The use of mineral admixtures and industrial waste as a replacement for Portland cement is recognized widely for its energy efficiency along with reduced CO2 emissions. The use of materials such as fly ash, blast-furnace slag or limestone powder in concrete production makes this process a sustainable one. This study explored a number of hardened concrete properties, such as compressive strength, ultrasonic pulse velocity, dynamic elasticity modulus, water absorption and depth of penetration under varying curing conditions having produced concrete samples using Portland cement (PC), slag cement (SC) and limestone cement (LC).

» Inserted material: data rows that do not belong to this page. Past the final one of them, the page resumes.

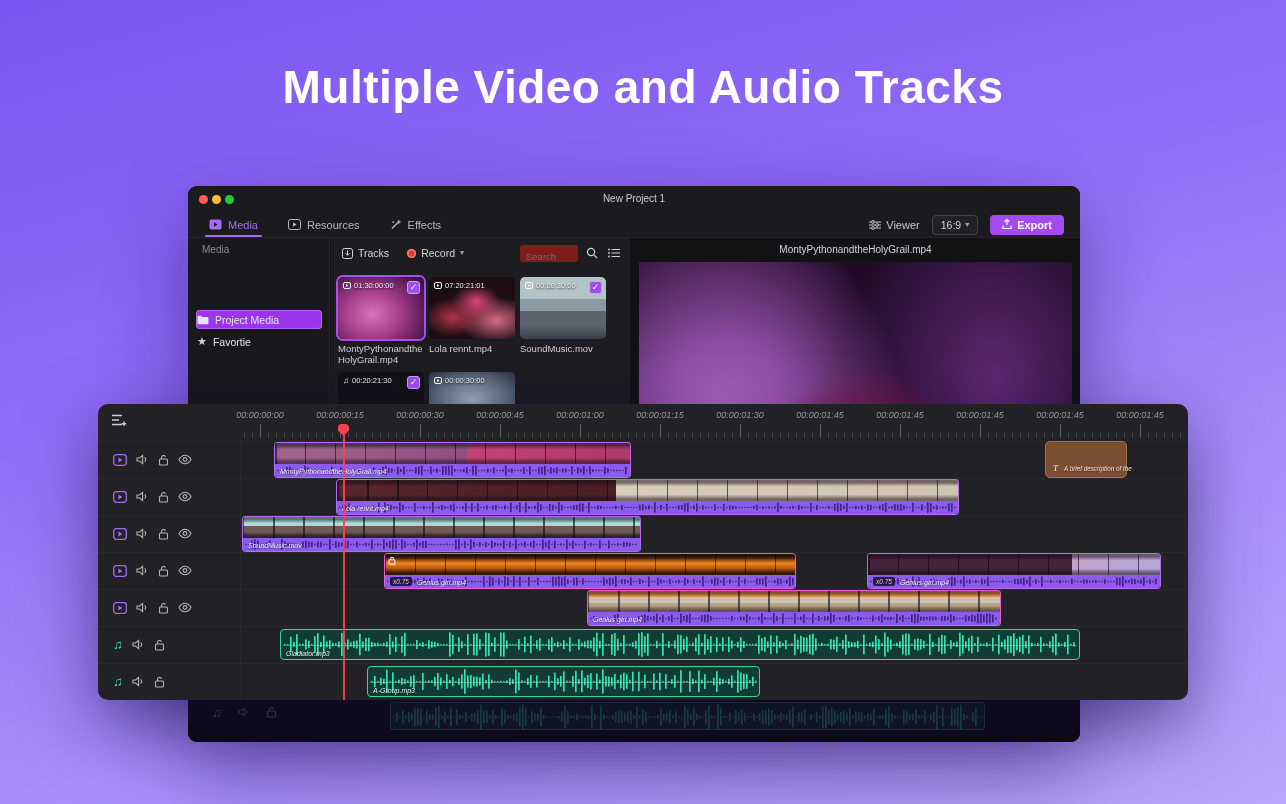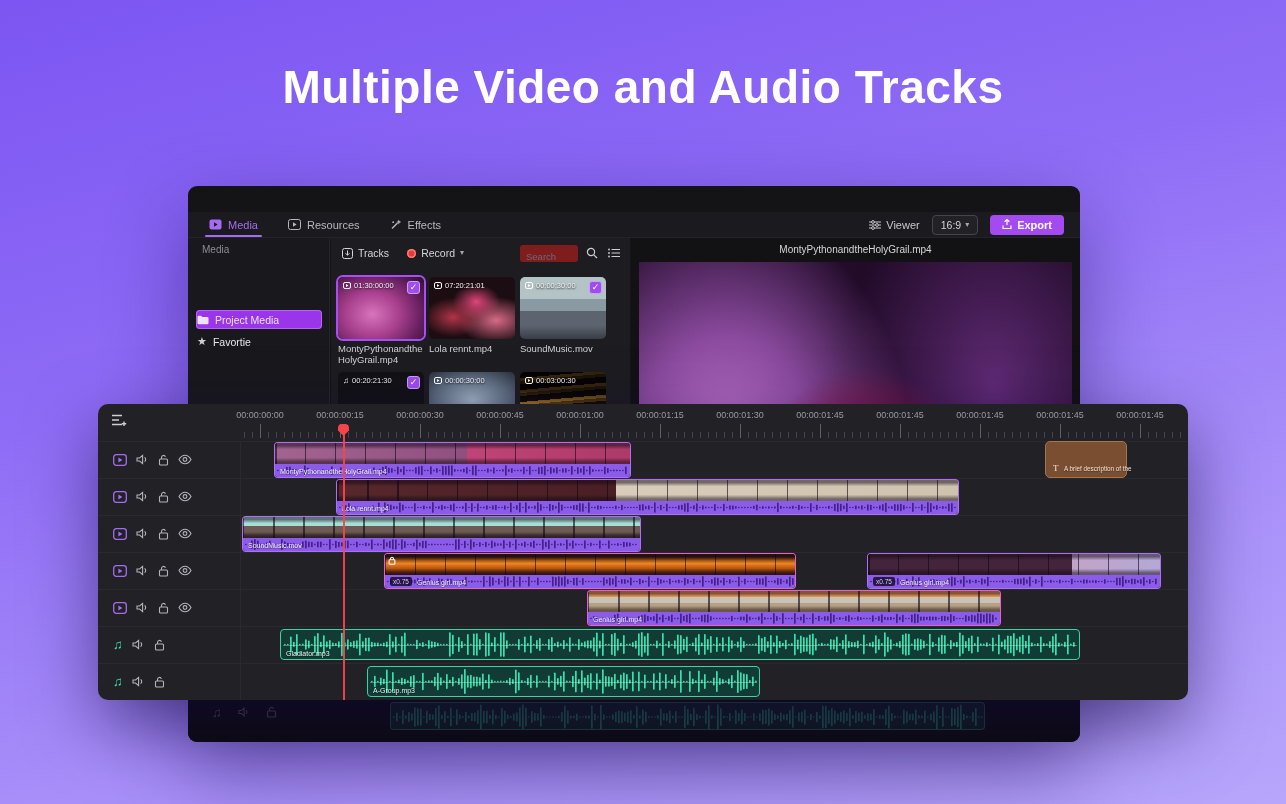--- a/index.html
+++ b/index.html
@@ -80,21 +80,21 @@
       radial-gradient(50% 70% at 82% 28%,#5f2a74 0%,rgba(20,5,40,0) 70%),
       linear-gradient(120deg,#2a0f33,#1a0820 60%,#240a2e);
   }
 
   
   #window-dim { position:absolute; left:0; right:0; bottom:0; height:42px; background:#0d0c0f; }
   #window-dim .dim-icons { position:absolute; left:24px; top:6px; display:flex; gap:16px; opacity:.3; }
   #dim-wave { position:absolute; left:202px; top:2px; width:595px; height:28px; border:1px solid rgba(61,214,166,.22); border-radius:4px; background:rgba(23,64,56,.30); color:rgba(45,190,150,.35); overflow:hidden; }
 
   
-  #timeline { position:absolute; left:98px; top:404px; width:1090px; height:296px; background:#222126; border-radius:10px; box-shadow:0 26px 70px rgba(18,8,64,.55); z-index:5; overflow:hidden; }
+  #timeline { position:absolute; left:98px; top:404px; width:1090px; height:296px; background:#222126; border-radius:10px; box-shadow:0 26px 70px rgba(18,8,64,.55); z-index:5; overflow:hidden;font-style:italic; }
   #tl-ruler { position:absolute; left:0; top:0; right:0; height:37px; }
   .ruler-label { position:absolute; top:6px; transform:translateX(-50%); font-size:9px; color:#9b99a1; white-space:nowrap; }
   #ruler-ticks { position:absolute; left:142px; right:0; top:20px; height:14px;
     background-image:
       repeating-linear-gradient(90deg,#615e68 0 1px,transparent 1px 80px),
       repeating-linear-gradient(90deg,#45434b 0 1px,transparent 1px 8px);
     background-size:100% 14px,100% 6px;
     background-position:20px top,4px bottom;
     background-repeat:no-repeat,no-repeat;
   }
@@ -147,20 +147,26 @@
   svg.ic { display:block; }
   .wf { overflow:hidden; }
 </style>
 </head>
 <body>
 
 <h1 id="hero-title">Multiple Video and Audio Tracks</h1>
 
 <div id="app-window">
 
+  <div id="titlebar">
+    <span class="tl-dot" style="left:11px;background:#ff5f57;"></span>
+    <span class="tl-dot" style="left:24px;background:#febc2e;"></span>
+    <span class="tl-dot" style="left:37px;background:#28c840;"></span>
+    <div id="win-title">New Project 1</div>
+  </div>
 
   <div id="tabbar">
     <div class="tab active" id="tab-media">
       <svg class="ic" width="13" height="11" viewBox="0 0 13 11">
           <rect x="0.5" y="0.5" width="12" height="10" rx="2" fill="#a56cf3"></rect>
           <path d="M5 3.2 L8.6 5.5 L5 7.8 Z" fill="#1b1a1e"></path>
         </svg>
       <span>Media</span>
     </div>
     <div class="tab" id="tab-resources">
@@ -319,29 +325,20 @@
         </span>
       <span class="thumb-check">✓</span>
     </div>
     <div class="thumb bg-blue" style="left:98px;top:134px;">
       <span class="thumb-dur">
           <svg class="ic" width="8" height="7" viewBox="0 0 8 7">
             <rect x="0.5" y="0.5" width="7" height="6" rx="1.5" fill="none" stroke="#fff"></rect>
             <path d="M3 2 L5.4 3.5 L3 5 Z" fill="#fff"></path>
           </svg>
           <span>00:00:30:00</span>
-        </span>
-    </div>
-    <div class="thumb bg-seats" style="left:189px;top:134px;">
-      <span class="thumb-dur">
-          <svg class="ic" width="8" height="7" viewBox="0 0 8 7">
-            <rect x="0.5" y="0.5" width="7" height="6" rx="1.5" fill="none" stroke="#fff"></rect>
-            <path d="M3 2 L5.4 3.5 L3 5 Z" fill="#fff"></path>
-          </svg>
-          <span>00:03:00:30</span>
         </span>
     </div>
   </div>
 
   <div id="preview">
     <div id="preview-title">MontyPythonandtheHolyGrail.mp4</div>
     <div id="preview-art"></div>
   </div>
 
   <div id="window-dim">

The samples were produced at 0.63 and 0.70 w/c (water/cement) ratios. Hardened concrete samples were then cured under three conditions, namely standard (W), open air (A) and sealed plastic bag (B). Although it was found that the early-age strength of slag cement was lower, it was improved significantly on 90th day. In terms of the effect of curing conditions on compressive strength, cure W offered the highest compressive strength, as expected, while cure A offered slightly lower compressive strength levels. An increase in the w/c ratio was found to have a negative impact on pozzolanic reactions, which resulted in poor hardened concrete properties. Furthermore, carbonation effect was found to have positive effects on some of the concrete properties, and it was observed to have improved the depth of water penetration. Moreover, it was possible to estimate the compressive strength with high precision using artificial neural networks (ANN). The values of the slopes of the regression lines for training, validating and testing datasets were 0.9881, 0.9885 and 0.9776, respectively. This indicates the high accuracy of the developed model as well as a good correlation between the predicted compressive strength values and the experimental (measured) ones.